= Recorded data =
# # #
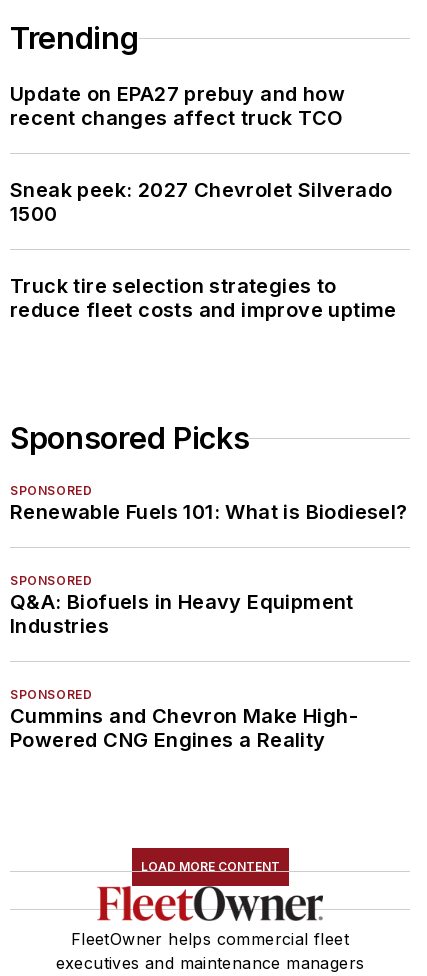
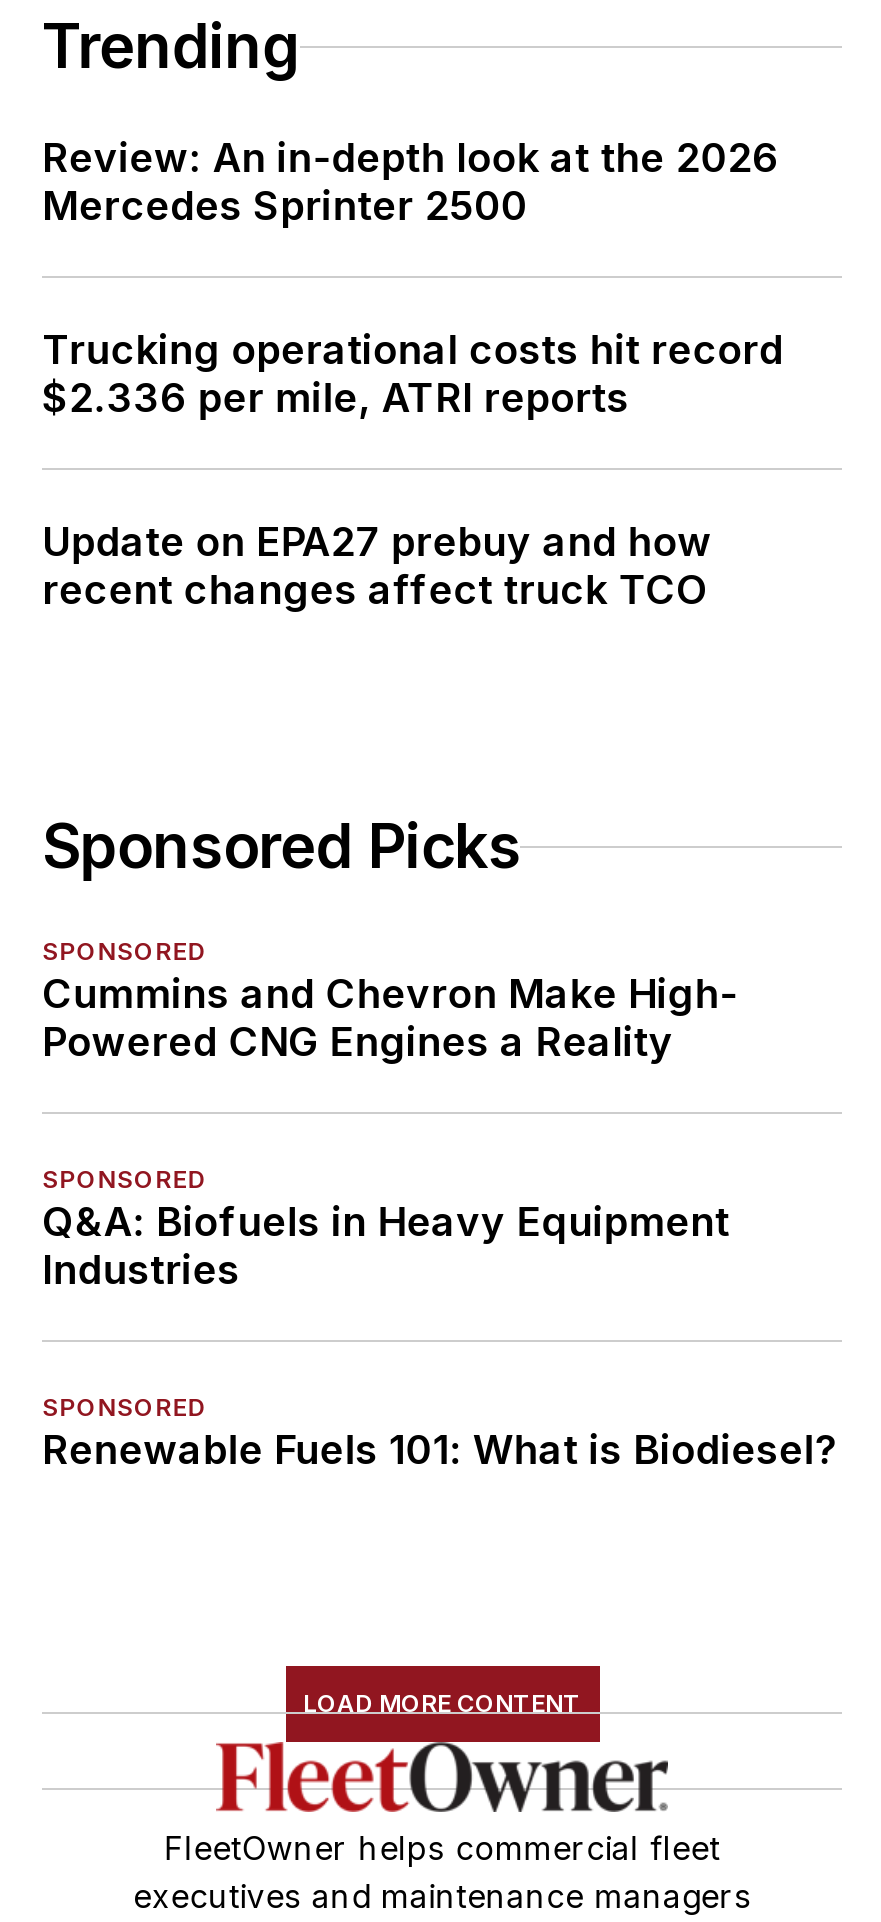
+ Review: An in-depth look at the 2026
+ Mercedes Sprinter 2500
+ Trucking operational costs hit record
+ $2.336 per mile, ATRI reports

moved down: Update on EPA27 prebuy and how | recent changes affect truck TCO

- Sneak peek: 2027 Chevrolet Silverado
- 1500
- Truck tire selection strategies to
- reduce fleet costs and improve uptime

moved down: Renewable Fuels 101: What is Biodiesel?

moved down: SPONSORED | Q&A: Biofuels in Heavy Equipment | Industries | SPONSORED

moved up: Cummins and Chevron Make High- | Powered CNG Engines a Reality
# # #
= Problem description =
Determine how many lines of the records contain the word "down". Reply with the number by itself.

= Answer section =
3